[Available data — start]

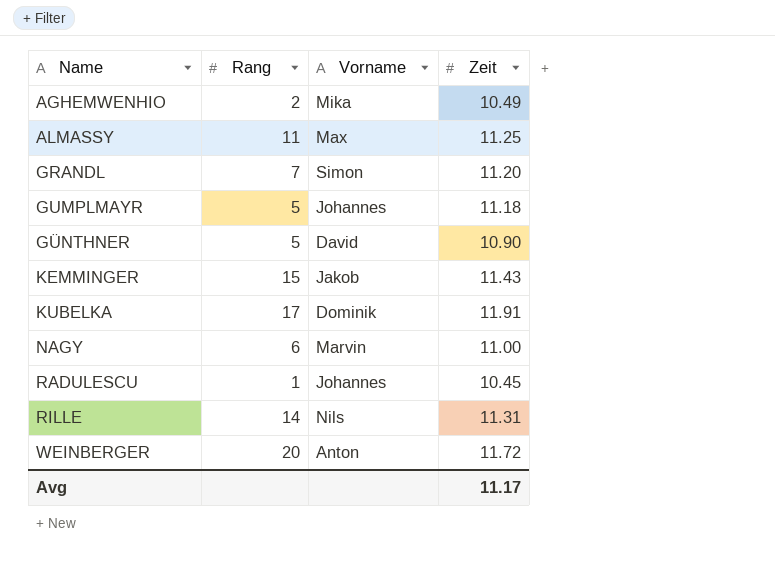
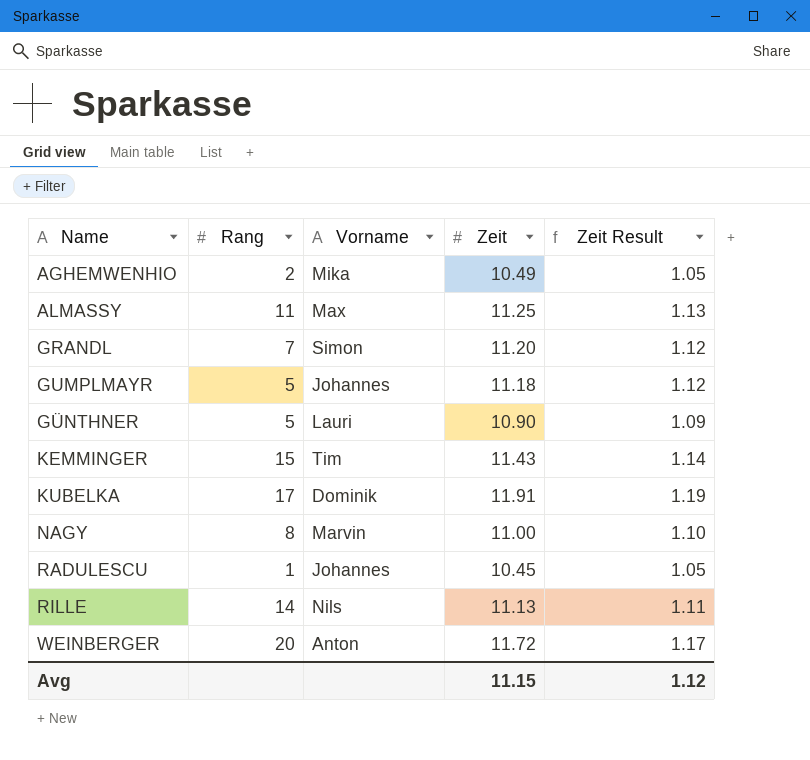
column Zeit Result | formula: none -> [Zeit] * 0.1
GÜNTHNER | Vorname: David -> Lauri
KEMMINGER | Vorname: Jakob -> Tim
NAGY | Rang: 6 -> 8
RILLE | Zeit: 11.31 -> 11.13
Avg | Zeit: 11.17 -> 11.15

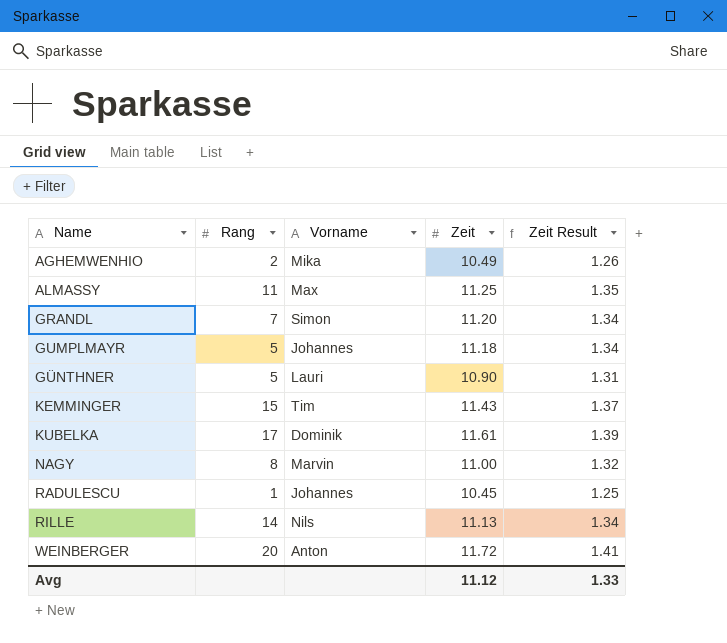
column Zeit Result | formula: [Zeit] * 0.1 -> [Zeit] * 0.12
KUBELKA | Zeit: 11.91 -> 11.61
Avg | Zeit: 11.15 -> 11.12
Avg | Zeit Result: 1.12 -> 1.33

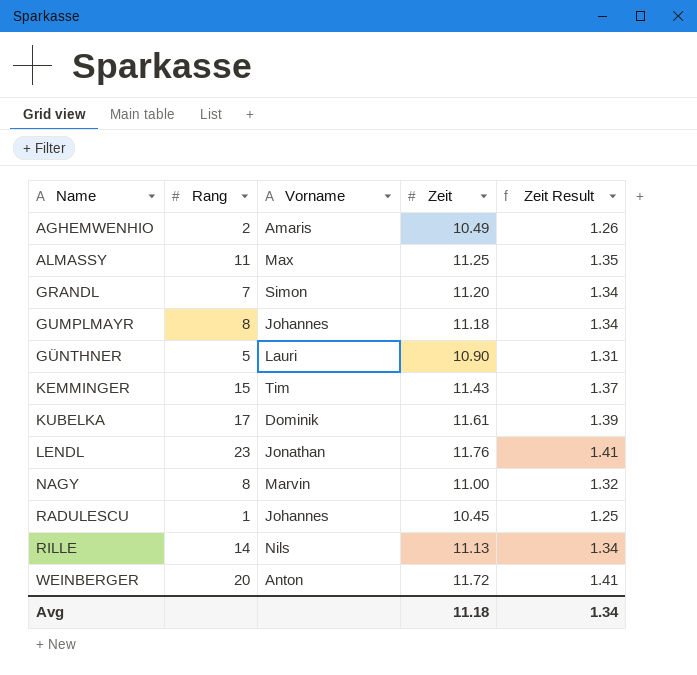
AGHEMWENHIO | Vorname: Mika -> Amaris
GUMPLMAYR | Rang: 5 -> 8
row LENDL: none -> 23 | Jonathan | 11.76 | 1.41
Avg | Zeit: 11.12 -> 11.18
Avg | Zeit Result: 1.33 -> 1.34

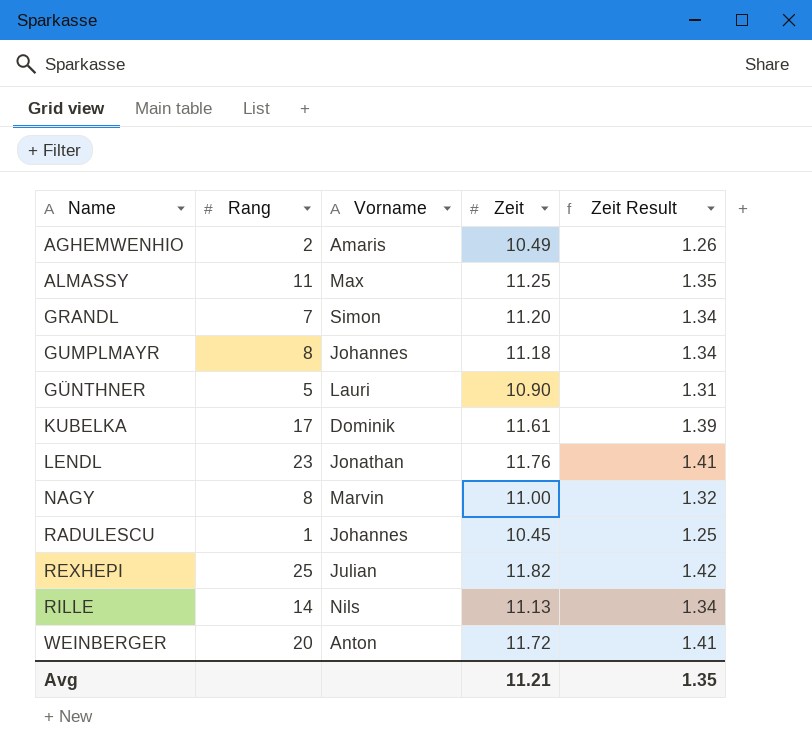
row KEMMINGER: 15 | Tim | 11.43 | 1.37 -> none
row REXHEPI: none -> 25 | Julian | 11.82 | 1.42
Avg | Zeit: 11.18 -> 11.21
Avg | Zeit Result: 1.34 -> 1.35

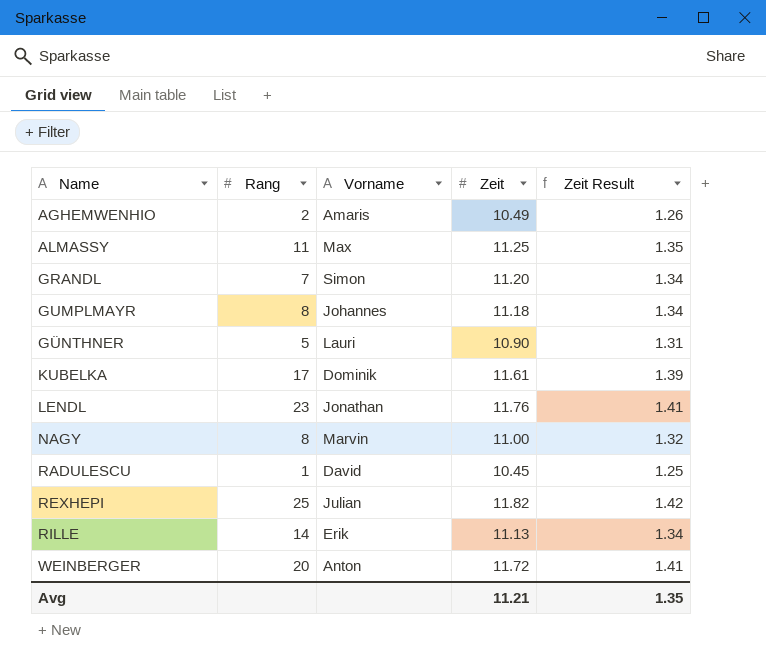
RADULESCU | Vorname: Johannes -> David
RILLE | Vorname: Nils -> Erik

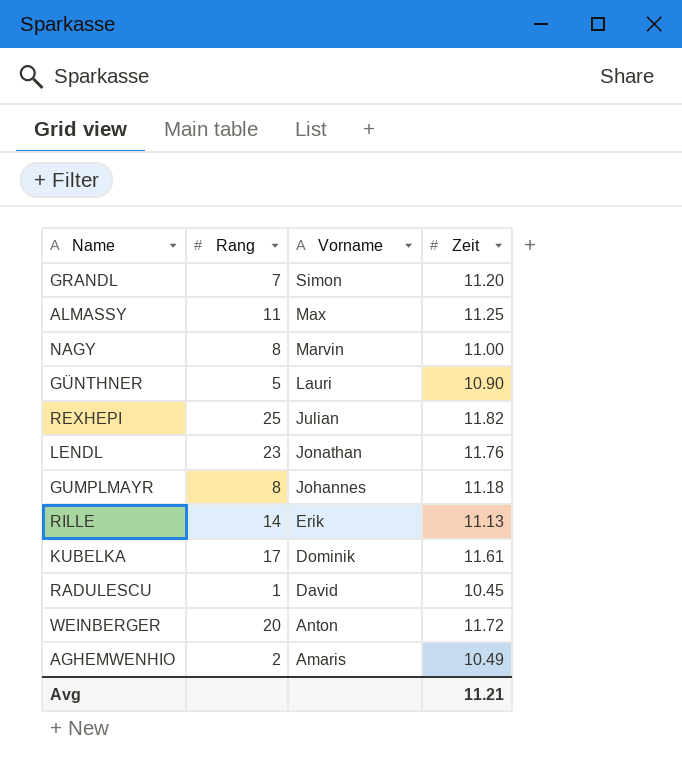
row order: Name ascending -> Vorname descending
column Zeit Result | formula: [Zeit] * 0.12 -> none

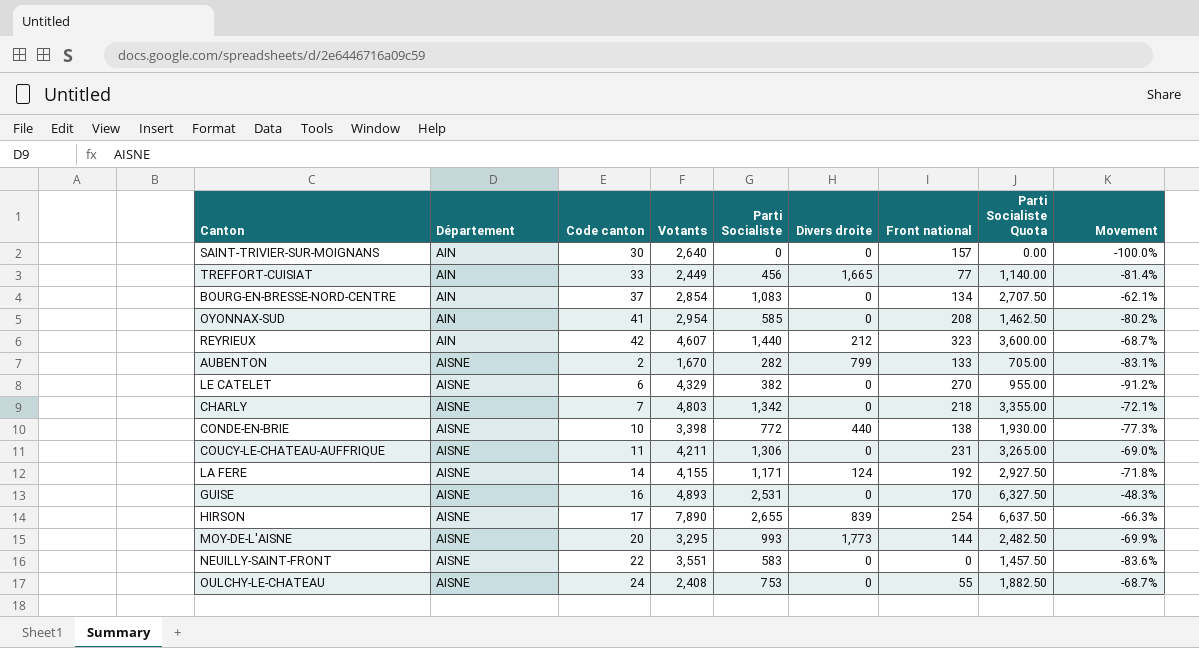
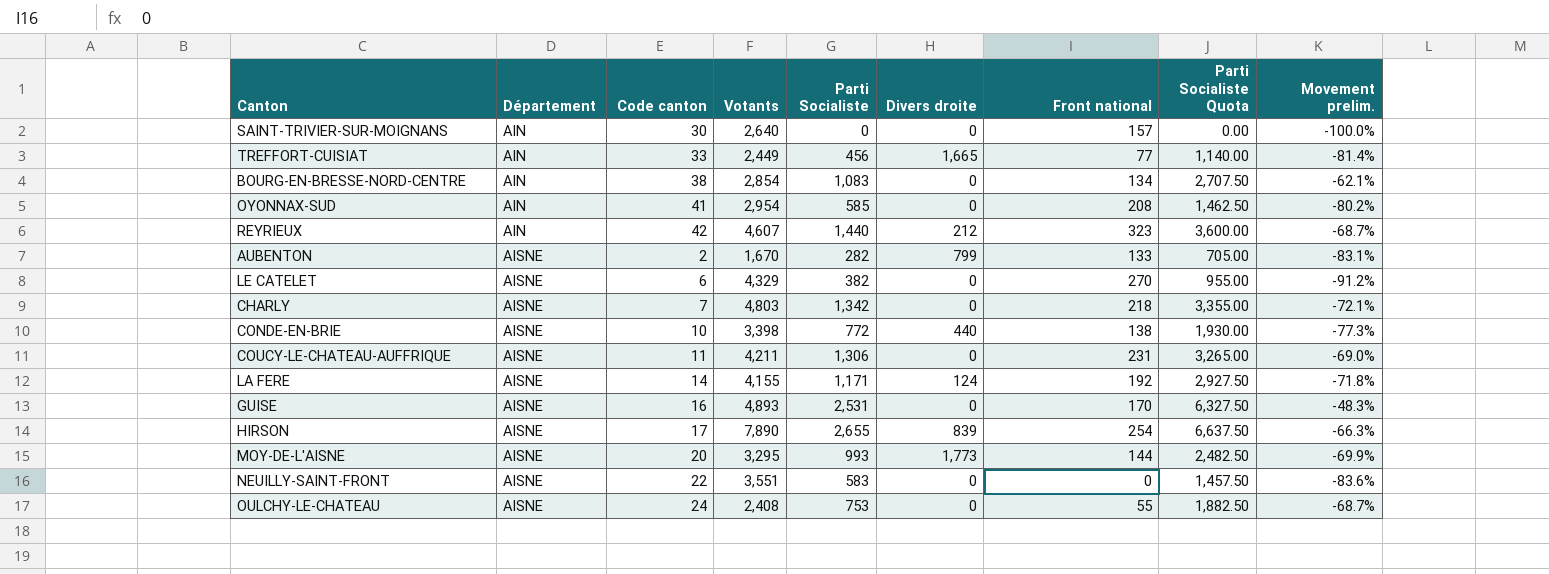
column name: Movement -> Movement prelim.
BOURG-EN-BRESSE-NORD-CENTRE | Code canton: 37 -> 38

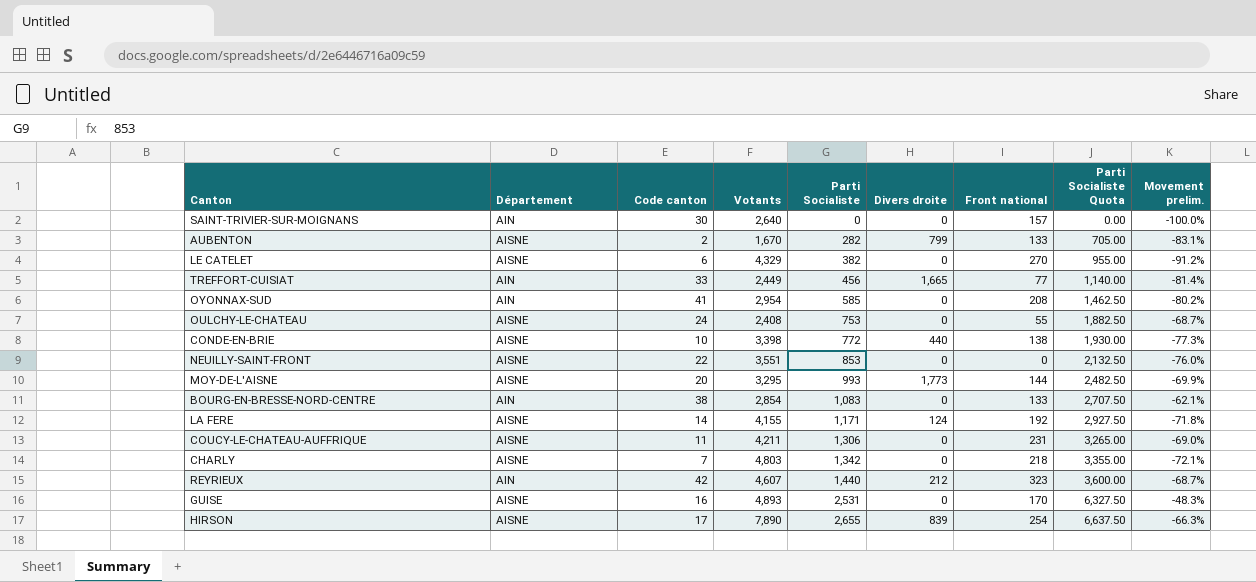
row order: Département ascending -> Parti Socialiste ascending
NEUILLY-SAINT-FRONT | Parti Socialiste: 583 -> 853
NEUILLY-SAINT-FRONT | Parti Socialiste Quota: 1,457.50 -> 2,132.50
NEUILLY-SAINT-FRONT | Movement prelim.: -83.6% -> -76.0%
BOURG-EN-BRESSE-NORD-CENTRE | Front national: 134 -> 133

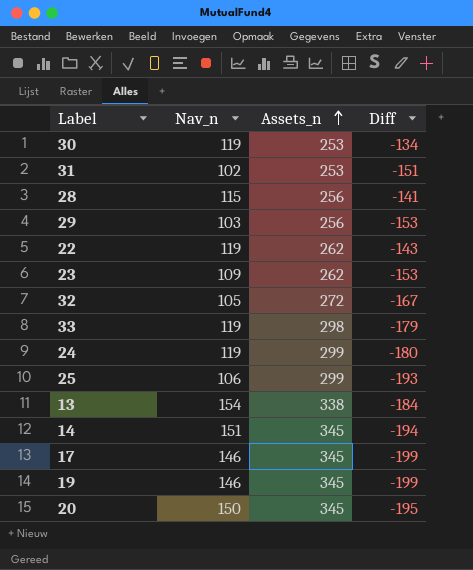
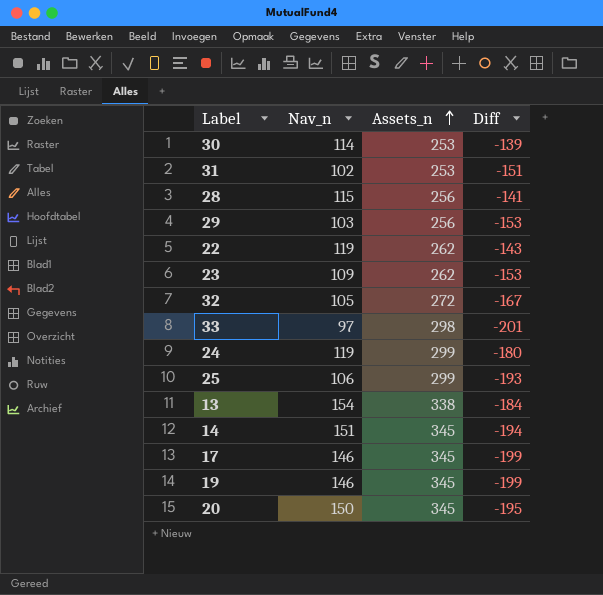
30 | Nav_n: 119 -> 114
30 | Diff: -134 -> -139
33 | Nav_n: 119 -> 97
33 | Diff: -179 -> -201

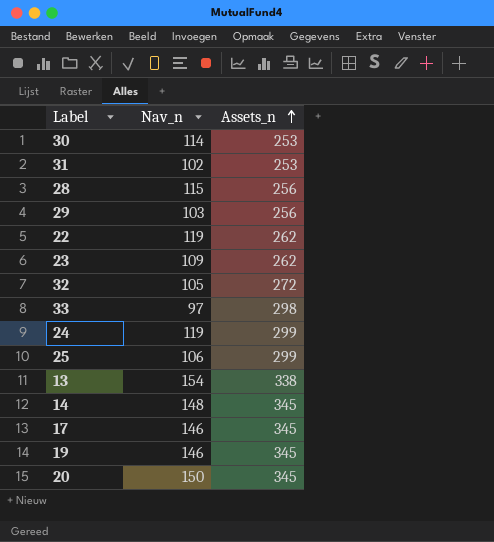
column Diff | formula: [Nav_n] - [Assets_n] -> none
14 | Nav_n: 151 -> 148

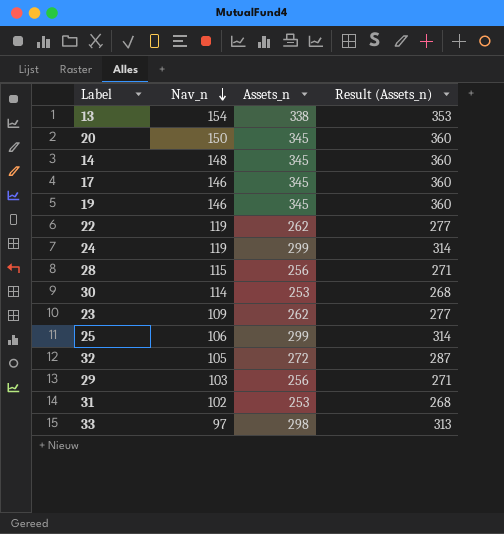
row order: Assets_n ascending -> Nav_n descending
column Result (Assets_n) | formula: none -> [Assets_n] + 15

[Available data — finish]

Activity:
Leave out the pictures, and give all the records again exactly.

Result of this task:
column Zeit Result | formula: none -> [Zeit] * 0.1
GÜNTHNER | Vorname: David -> Lauri
KEMMINGER | Vorname: Jakob -> Tim
NAGY | Rang: 6 -> 8
RILLE | Zeit: 11.31 -> 11.13
Avg | Zeit: 11.17 -> 11.15

column Zeit Result | formula: [Zeit] * 0.1 -> [Zeit] * 0.12
KUBELKA | Zeit: 11.91 -> 11.61
Avg | Zeit: 11.15 -> 11.12
Avg | Zeit Result: 1.12 -> 1.33

AGHEMWENHIO | Vorname: Mika -> Amaris
GUMPLMAYR | Rang: 5 -> 8
row LENDL: none -> 23 | Jonathan | 11.76 | 1.41
Avg | Zeit: 11.12 -> 11.18
Avg | Zeit Result: 1.33 -> 1.34

row KEMMINGER: 15 | Tim | 11.43 | 1.37 -> none
row REXHEPI: none -> 25 | Julian | 11.82 | 1.42
Avg | Zeit: 11.18 -> 11.21
Avg | Zeit Result: 1.34 -> 1.35

RADULESCU | Vorname: Johannes -> David
RILLE | Vorname: Nils -> Erik

row order: Name ascending -> Vorname descending
column Zeit Result | formula: [Zeit] * 0.12 -> none

column name: Movement -> Movement prelim.
BOURG-EN-BRESSE-NORD-CENTRE | Code canton: 37 -> 38

row order: Département ascending -> Parti Socialiste ascending
NEUILLY-SAINT-FRONT | Parti Socialiste: 583 -> 853
NEUILLY-SAINT-FRONT | Parti Socialiste Quota: 1,457.50 -> 2,132.50
NEUILLY-SAINT-FRONT | Movement prelim.: -83.6% -> -76.0%
BOURG-EN-BRESSE-NORD-CENTRE | Front national: 134 -> 133

30 | Nav_n: 119 -> 114
30 | Diff: -134 -> -139
33 | Nav_n: 119 -> 97
33 | Diff: -179 -> -201

column Diff | formula: [Nav_n] - [Assets_n] -> none
14 | Nav_n: 151 -> 148

row order: Assets_n ascending -> Nav_n descending
column Result (Assets_n) | formula: none -> [Assets_n] + 15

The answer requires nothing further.